Task to carry out :: In the data below, find the line that contains "(765, 286) none -> [155,797,209,814] 构造并" and the line that contains "[169,555,218,567] event, ->". Copy both, plus every line between them, exactly.

(Before-and-after change data)
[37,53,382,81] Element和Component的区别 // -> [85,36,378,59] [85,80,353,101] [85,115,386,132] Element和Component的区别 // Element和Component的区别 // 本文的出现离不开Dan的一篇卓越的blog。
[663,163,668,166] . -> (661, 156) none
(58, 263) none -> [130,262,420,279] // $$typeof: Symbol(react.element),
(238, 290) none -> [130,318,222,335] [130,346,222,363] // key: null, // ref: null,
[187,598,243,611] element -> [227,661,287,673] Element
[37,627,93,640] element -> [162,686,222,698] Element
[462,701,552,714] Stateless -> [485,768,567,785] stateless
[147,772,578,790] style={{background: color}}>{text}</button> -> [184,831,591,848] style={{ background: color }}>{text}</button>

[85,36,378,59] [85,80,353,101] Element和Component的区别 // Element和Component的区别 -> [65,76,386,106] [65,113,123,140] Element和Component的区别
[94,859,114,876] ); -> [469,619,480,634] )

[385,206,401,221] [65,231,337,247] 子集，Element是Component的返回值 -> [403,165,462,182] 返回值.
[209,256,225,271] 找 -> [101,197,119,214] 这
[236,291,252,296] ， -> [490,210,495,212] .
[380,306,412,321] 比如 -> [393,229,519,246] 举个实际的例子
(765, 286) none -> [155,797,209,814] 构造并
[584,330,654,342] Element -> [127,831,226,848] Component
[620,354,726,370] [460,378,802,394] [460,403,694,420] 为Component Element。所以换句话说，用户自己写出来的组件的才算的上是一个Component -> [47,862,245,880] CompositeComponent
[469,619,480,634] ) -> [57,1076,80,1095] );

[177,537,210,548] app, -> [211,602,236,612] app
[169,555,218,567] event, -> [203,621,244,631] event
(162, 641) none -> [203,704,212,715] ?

Solution for this problem ::
(765, 286) none -> [155,797,209,814] 构造并
[584,330,654,342] Element -> [127,831,226,848] Component
[620,354,726,370] [460,378,802,394] [460,403,694,420] 为Component Element。所以换句话说，用户自己写出来的组件的才算的上是一个Component -> [47,862,245,880] CompositeComponent
[469,619,480,634] ) -> [57,1076,80,1095] );

[177,537,210,548] app, -> [211,602,236,612] app
[169,555,218,567] event, -> [203,621,244,631] event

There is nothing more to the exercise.